En outre, toute collaboration potentielle dans le domaine du transport ferroviaire à grande vitesse devrait surmonter des obstacles majeurs, notamment en ce qui concerne les normes d’interopérabilité, le financement et la mise en œuvre. Il s’agit notamment des normes d’interopérabilité, du financement et des lacunes technologiques, d’autant plus que la Russie n’a qu’une expérience limitée de l’exploitation de tels systèmes au niveau national.
Une technologie sous pression
La Russie n’a jamais construit une ligne à grande vitesse en partant de zéro. Bien que le pays exploite des trains Siemens Velaro modifiés (commercialisés dans le pays sous le nom de Sapsan) sur des voies modernisées entre Moscou et Saint-Pétersbourg, ces trains ne sont pas comparables à des corridors TGV construits à cet effet comme ceux de la France, de la Chine ou du Japon.
Les projets de lignes à grande vitesse « White Krechet » marquent une tentative de s’éloigner de la technologie étrangère. Cependant, son développement comporte des risques. La certification nationale, la production de composants et l’intégration de systèmes doivent répondre à des critères de sécurité et de performance exigeants, sans bénéficier de partenaires étrangers ou d’un accès aux chaînes d’approvisionnement mondiales.
De plus, la suggestion de Starovoit selon laquelle l’exploitation des trains sans conducteur sera « introduite par étapes » laisse des questions ouvertes sur la façon dont une telle automatisation serait gérée, en particulier dans un environnement à grande vitesse où les marges de sécurité sont très minces. Les chemins de fer russes ont toutefois l’expérience des tests d’exploitation automatique des trains, mais pour les trains à grande vitesse, c’est une autre histoire.

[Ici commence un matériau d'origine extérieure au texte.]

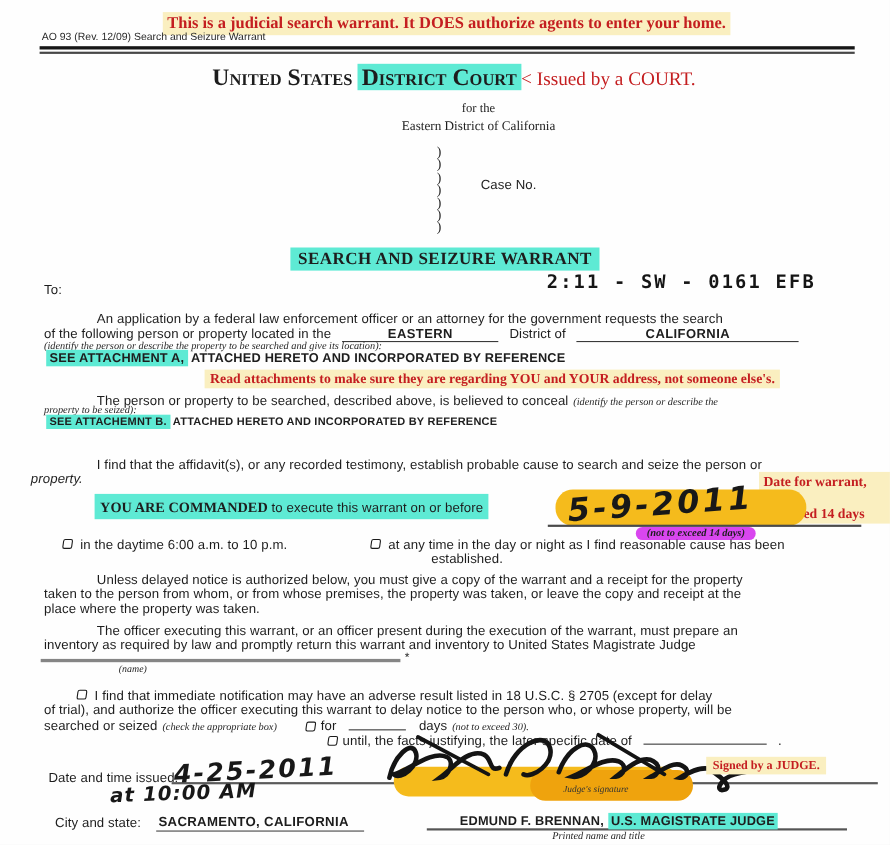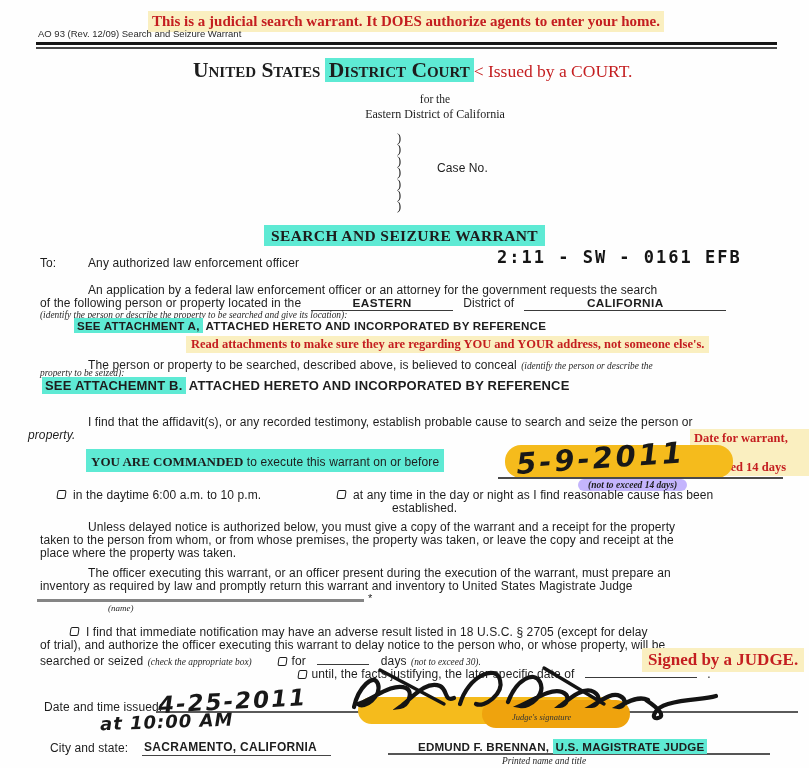--- a/index.html
+++ b/index.html
@@ -65,7 +65,6 @@
   </div>
 
   <div class="abs body-txt" style="left:40px;top:256px;">To:</div>
-  <div class="abs body-txt" style="left:88px;top:256px;">Any authorized law enforcement officer</div>
 
   <div class="abs body-txt" style="left:88px;top:283px;">An application by a federal law enforcement officer or an attorney for the government requests the search</div>
   <div class="abs" style="left:40px;top:296px;width:745px;display:flex;align-items:baseline;">

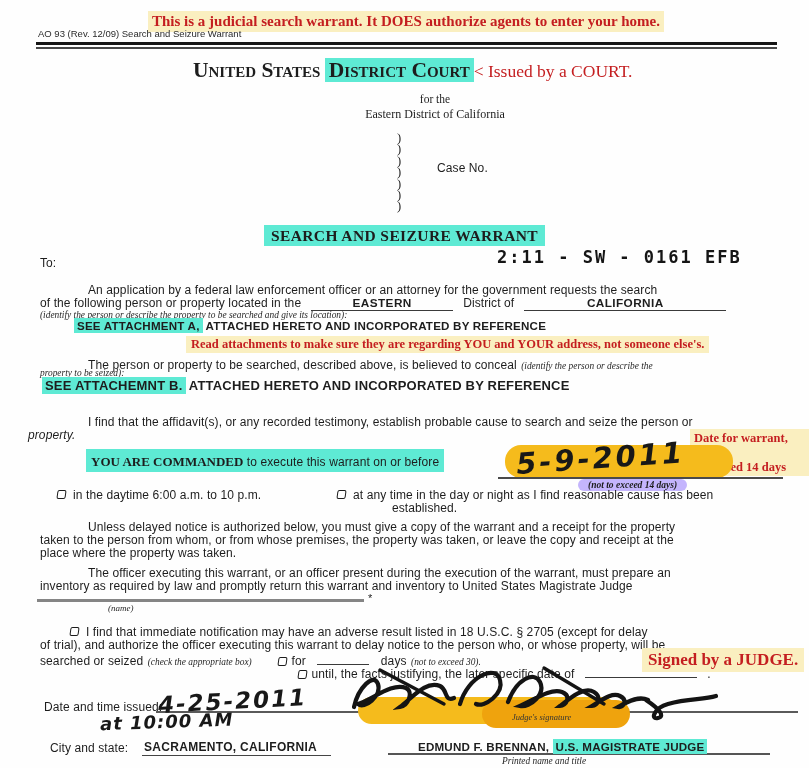--- a/index.html
+++ b/index.html
@@ -76,7 +76,7 @@
   <div class="abs fine" style="left:40px;top:310px;">(identify the person or describe the property to be searched and give its location):</div>
 
   <div class="abs nw" style="left:42px;top:319px;font-size:11.6px;font-weight:bold;letter-spacing:.2px;">
-    <span class="hl" style="padding:1px 3px;margin-left:32px;">SEE ATTACHMENT A,</span>
+    <span class="hl" style="padding:1px 3px;">SEE ATTACHMENT A,</span>
     <span>ATTACHED HERETO AND INCORPORATED BY REFERENCE</span>
   </div>
 

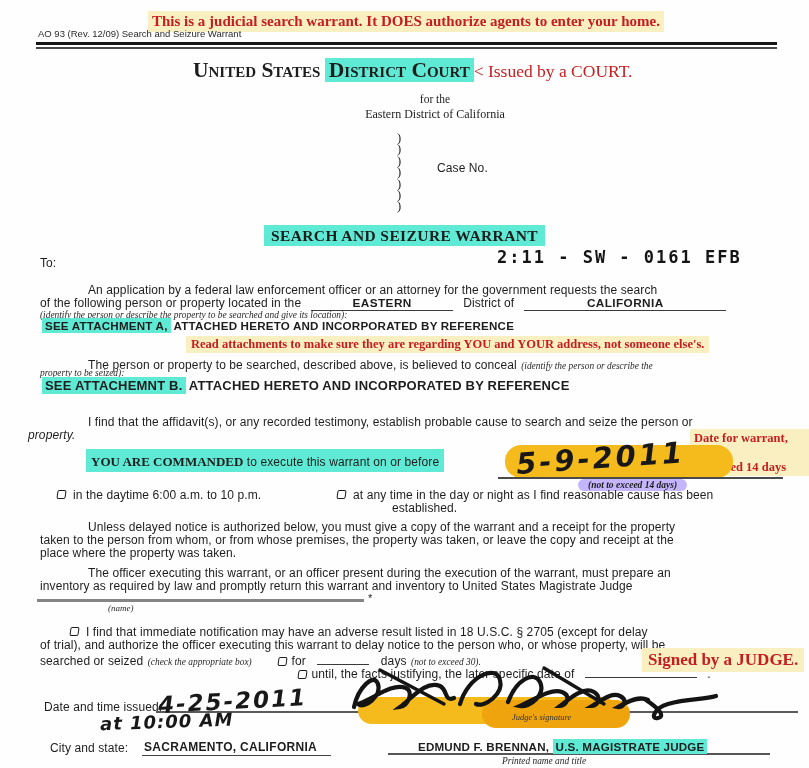--- a/index.html
+++ b/index.html
@@ -88,7 +88,7 @@
   </div>
   <div class="abs fine" style="left:40px;top:368px;">property to be seized):</div>
 
-  <div class="abs nw" style="left:42px;top:378px;font-size:13px;font-weight:bold;letter-spacing:.2px;">
+  <div class="abs nw" style="left:42px;top:378px;font-size:10px;font-weight:bold;letter-spacing:.2px;">
     <span class="hl" style="padding:1px 3px;">SEE ATTACHEMNT B.</span>
     <span>ATTACHED HERETO AND INCORPORATED BY REFERENCE</span>
   </div>

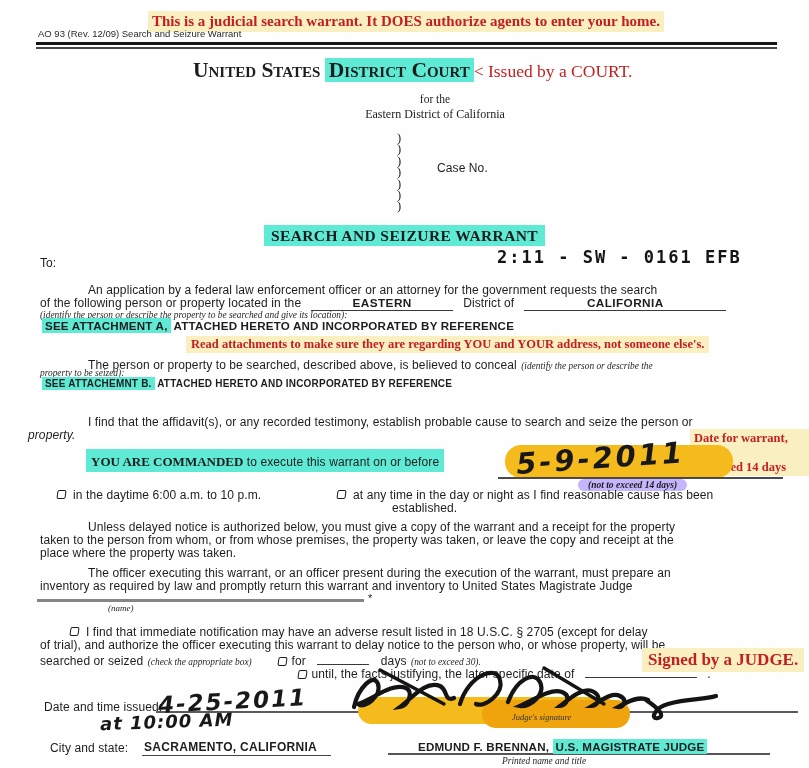--- a/index.html
+++ b/index.html
@@ -110,7 +110,7 @@
   <div class="abs" style="left:505px;top:445px;width:228px;height:33px;background:#f5bb1c;border-radius:16px;"></div>
   <div class="abs hw nw" style="left:516px;top:441px;font-size:29px;letter-spacing:3px;transform:rotate(-4deg);">5-9-2011</div>
   <div class="abs" style="left:498px;top:477px;width:285px;height:2px;background:#4a4a4a;"></div>
-  <div class="abs serif it b nw" style="left:578px;top:479px;font-size:9.5px;background:#c4b5fd;border-radius:8px;padding:1px 10px;">(not to exceed 14 days)</div>
+  <div class="abs serif it b nw" style="left:578px;top:479px;font-size:9.5px;background:#d946ef;border-radius:8px;padding:1px 10px;">(not to exceed 14 days)</div>
 
   <span class="abs cb" style="left:57px;top:490px;"></span>
   <div class="abs body-txt" style="left:73px;top:488px;">in the daytime  6:00 a.m. to 10 p.m.</div>

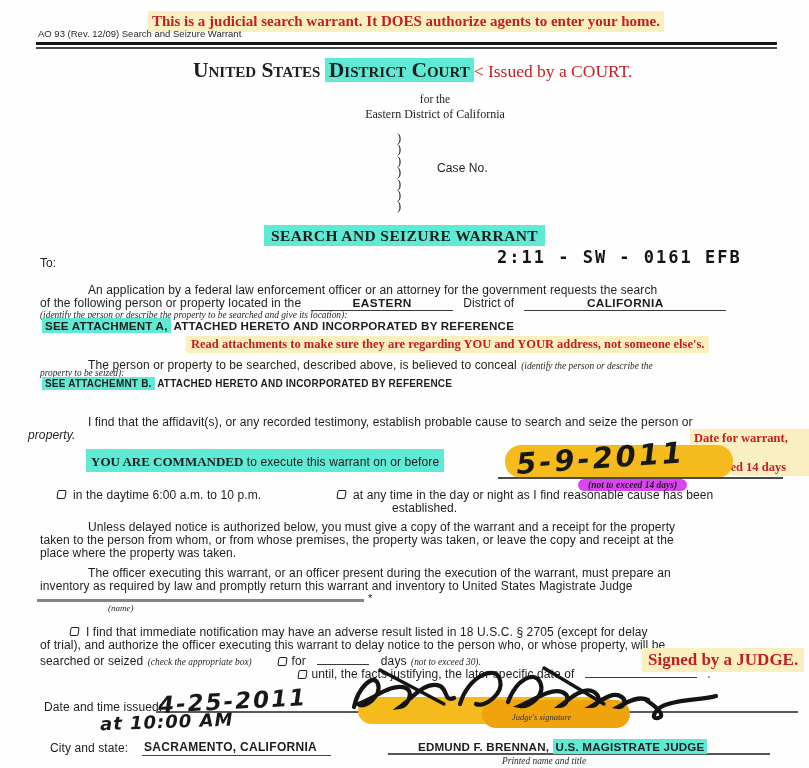--- a/index.html
+++ b/index.html
@@ -168,7 +168,7 @@
     </g>
   </svg>
 
-  <div class="abs annot nw" style="left:642px;top:648px;font-size:17px;padding:2px 6px;">Signed by a JUDGE.</div>
+  <div class="abs annot nw" style="left:642px;top:688px;font-size:11px;padding:2px 6px;">Signed by a JUDGE.</div>
 
   <div class="abs body-txt" style="left:50px;top:741px;">City and state:</div>
   <div class="abs nw" style="left:142px;top:740px;font-size:12px;font-weight:600;letter-spacing:.3px;border-bottom:1.5px solid #444;padding:0 14px 1px 2px;">SACRAMENTO, CALIFORNIA</div>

Le prestige national, pas nécessairement le leadership mondial
Le projet de train à grande vitesse est un exemple clair de la manière dont le gouvernement russe tente de maintenir une image de progrès et de modernisation malgré l’isolement économique et diplomatique. En présentant la ligne à grande vitesse comme un « événement marquant », le Kremlin cherche à présenter une vision d’autosuffisance technologique et de pertinence géopolitique.
Le premier projet russe de train à grande vitesse est indéniablement ambitieux. Mais de sérieuses questions subsistent quant à sa capacité à tenir ses promesses, en particulier dans le contexte des contraintes économiques et politiques actuelles. L’accent mis sur la production nationale, l’alignement géopolitique avec les États de la CEI et les caractéristiques spéculatives telles que les trains sans conducteur ajoutent de la complexité à ce qui est déjà une entreprise techniquement exigeante.
Le véritable test n’aura pas lieu lors des conférences de haut niveau, mais au cours des années de réalisation des projets, de certification de la sécurité et de fiabilité des services qui devraient suivre.